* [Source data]
──────────
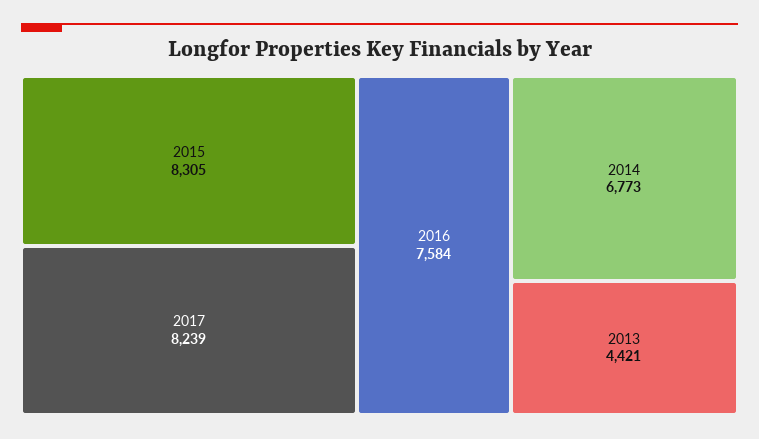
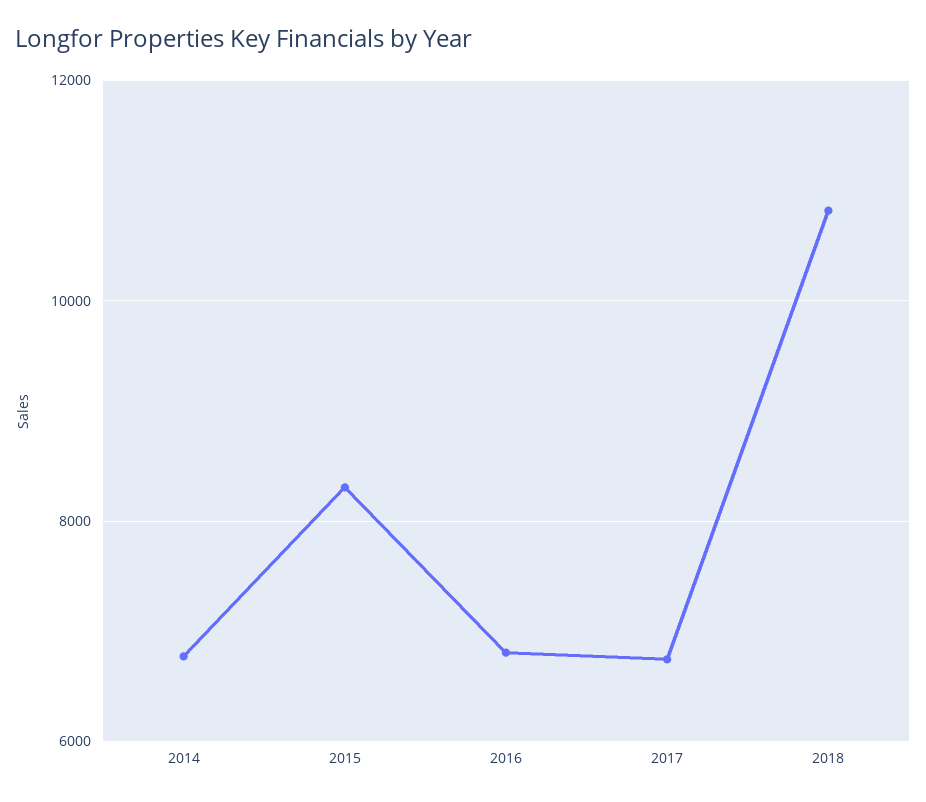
2017: 8239 -> 6800
2016: 7584 -> 6800
2013: 4421 -> none
2018: none -> 10800

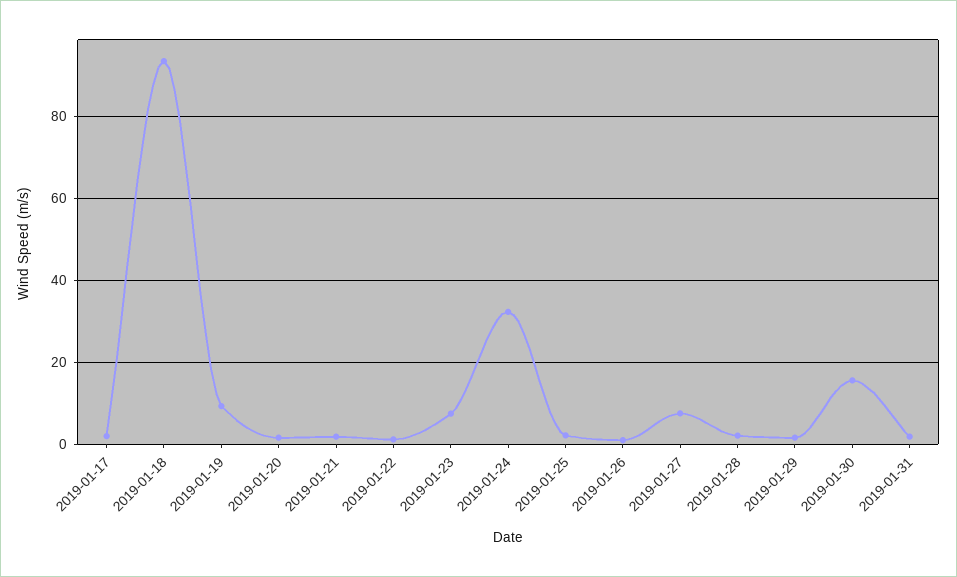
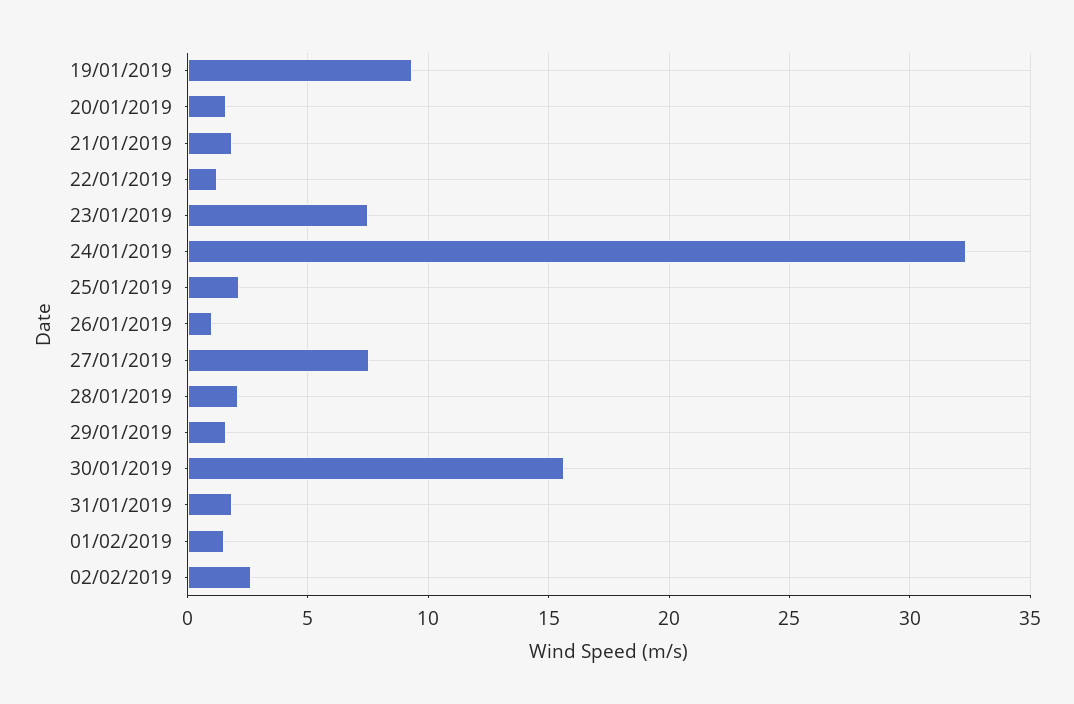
2019-01-17: 2 -> none
2019-01-18: 94 -> none
01/02/2019: none -> 1.5
02/02/2019: none -> 2.5

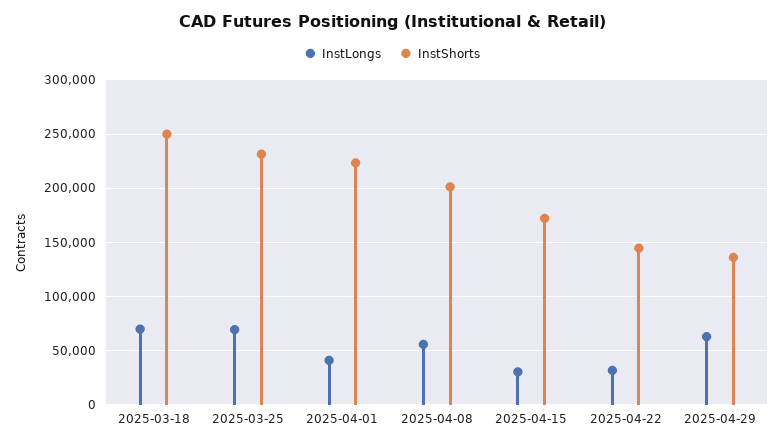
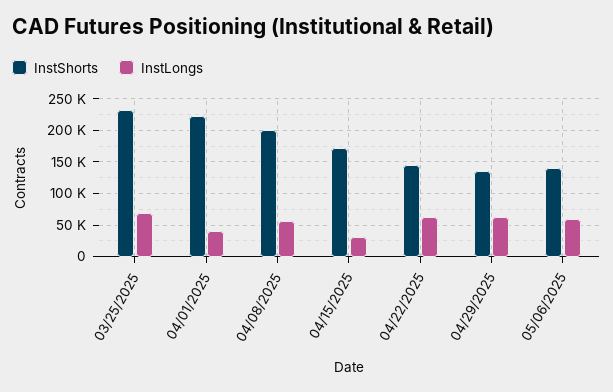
InstLongs, 2025-03-18: 70000 -> none
InstShorts, 2025-03-18: 250000 -> none
InstLongs, 2025-04-22: 30000 -> 60000
InstShorts, 05/06/2025: none -> 140000
InstLongs, 05/06/2025: none -> 60000

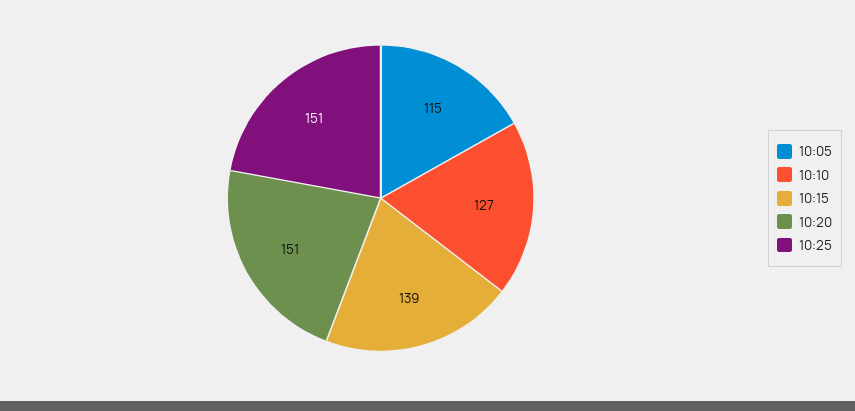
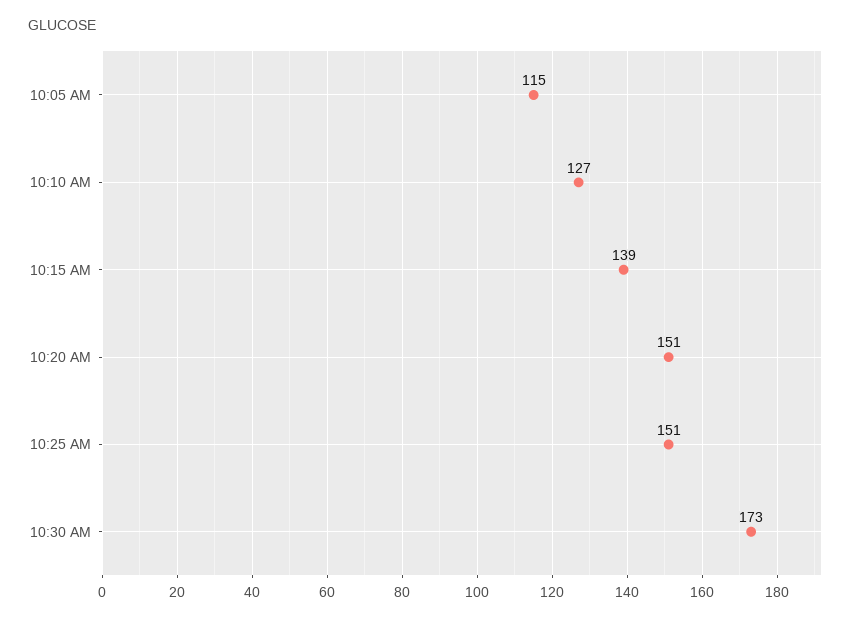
10:30 AM: none -> 173

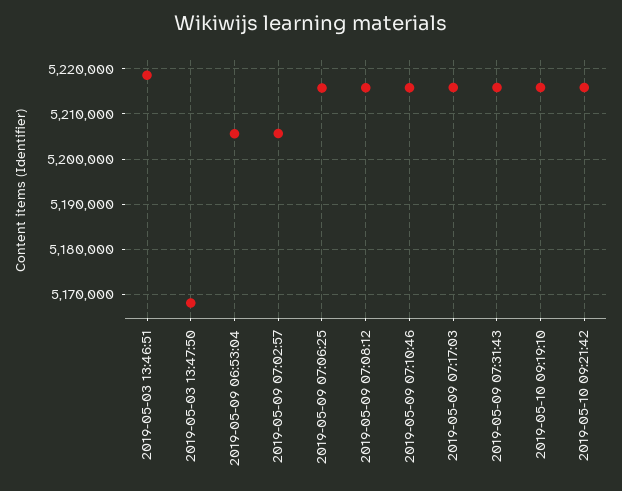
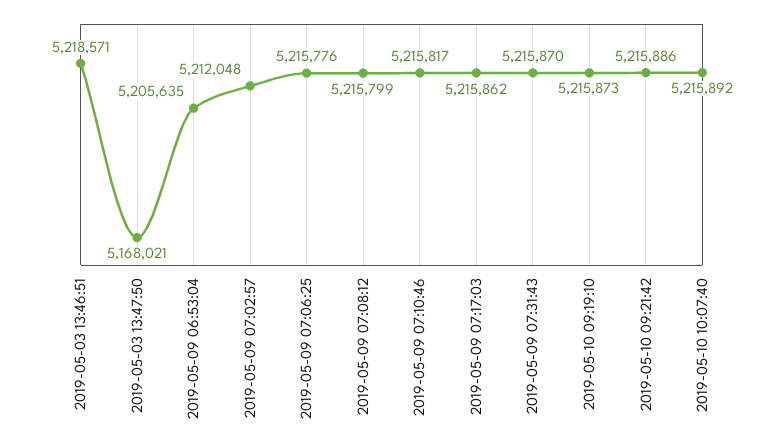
2019-05-09 07:02:57: 5206000 -> 5212048
2019-05-10 10:07:40: none -> 5215892

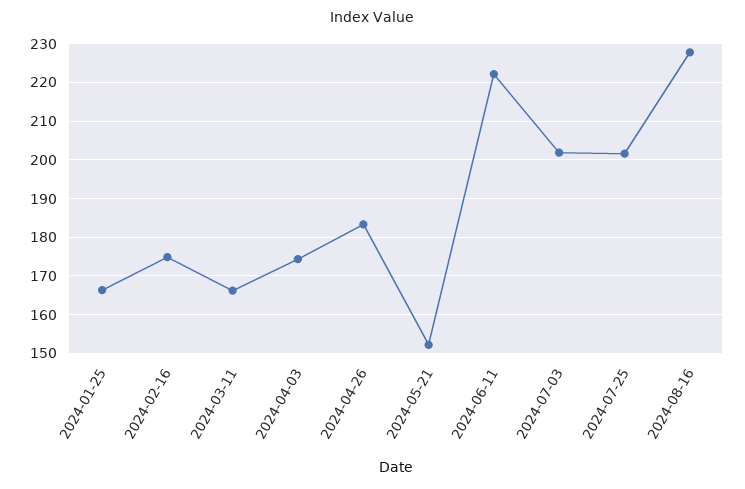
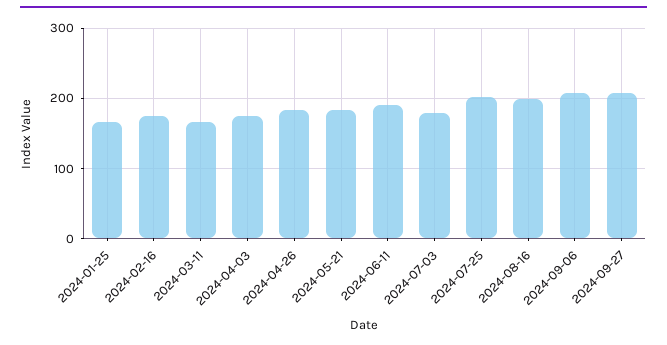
2024-05-21: 152 -> 180
2024-06-11: 222 -> 190
2024-07-03: 202 -> 180
2024-08-16: 228 -> 200
2024-09-06: none -> 210
2024-09-27: none -> 210

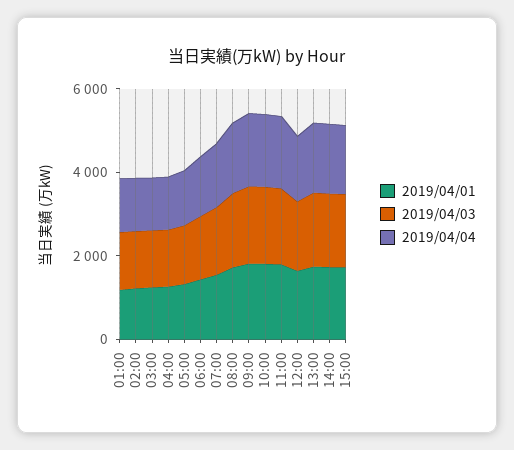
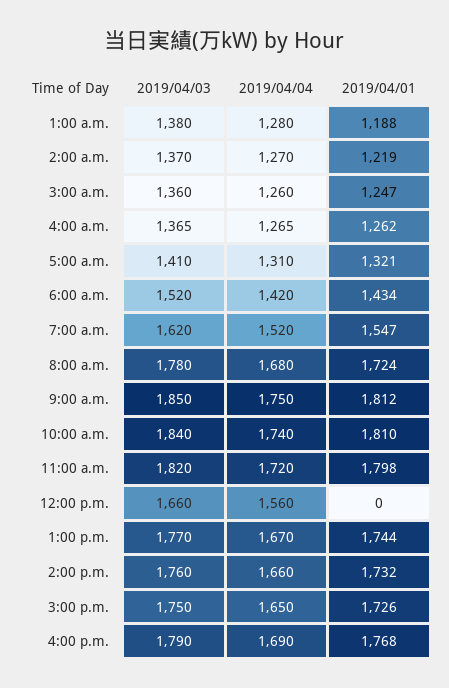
2019/04/01, 12:00: 1500 -> 0
2019/04/03, 4:00 p.m.: none -> 1790
2019/04/04, 4:00 p.m.: none -> 1690
2019/04/01, 4:00 p.m.: none -> 1768

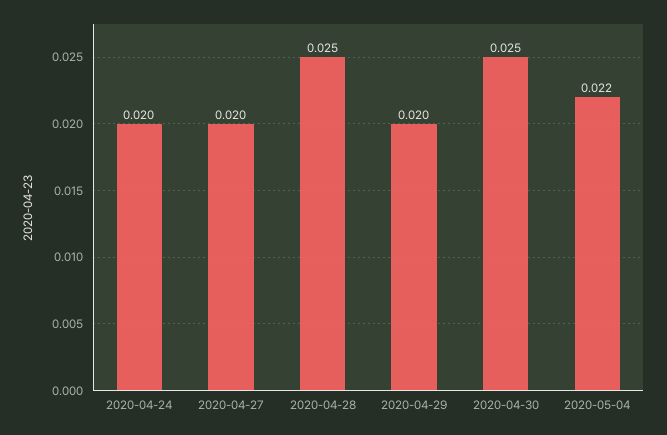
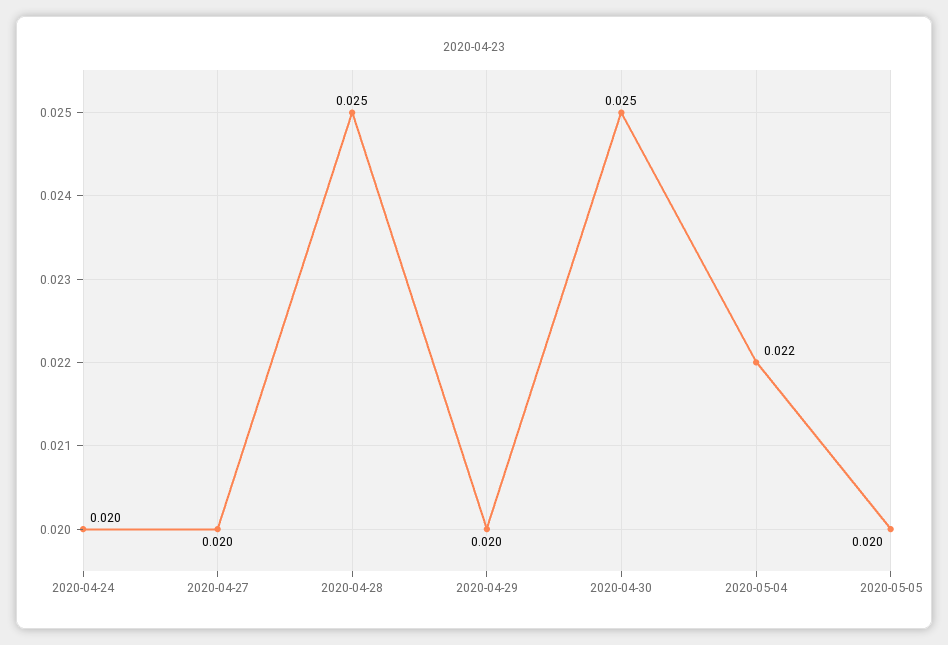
2020-05-05: none -> 0.02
──────────
* [Your assignment]
Using the records above, print exactly the run of lines that starts with the line with "InstShorts, 05/06/2025: none -> 140000" and goes on through the line with "2019/04/01, 4:00 p.m.: none -> 1768", pictures excluded.

* [Result of the exercise]
InstShorts, 05/06/2025: none -> 140000
InstLongs, 05/06/2025: none -> 60000

10:30 AM: none -> 173

2019-05-09 07:02:57: 5206000 -> 5212048
2019-05-10 10:07:40: none -> 5215892

2024-05-21: 152 -> 180
2024-06-11: 222 -> 190
2024-07-03: 202 -> 180
2024-08-16: 228 -> 200
2024-09-06: none -> 210
2024-09-27: none -> 210

2019/04/01, 12:00: 1500 -> 0
2019/04/03, 4:00 p.m.: none -> 1790
2019/04/04, 4:00 p.m.: none -> 1690
2019/04/01, 4:00 p.m.: none -> 1768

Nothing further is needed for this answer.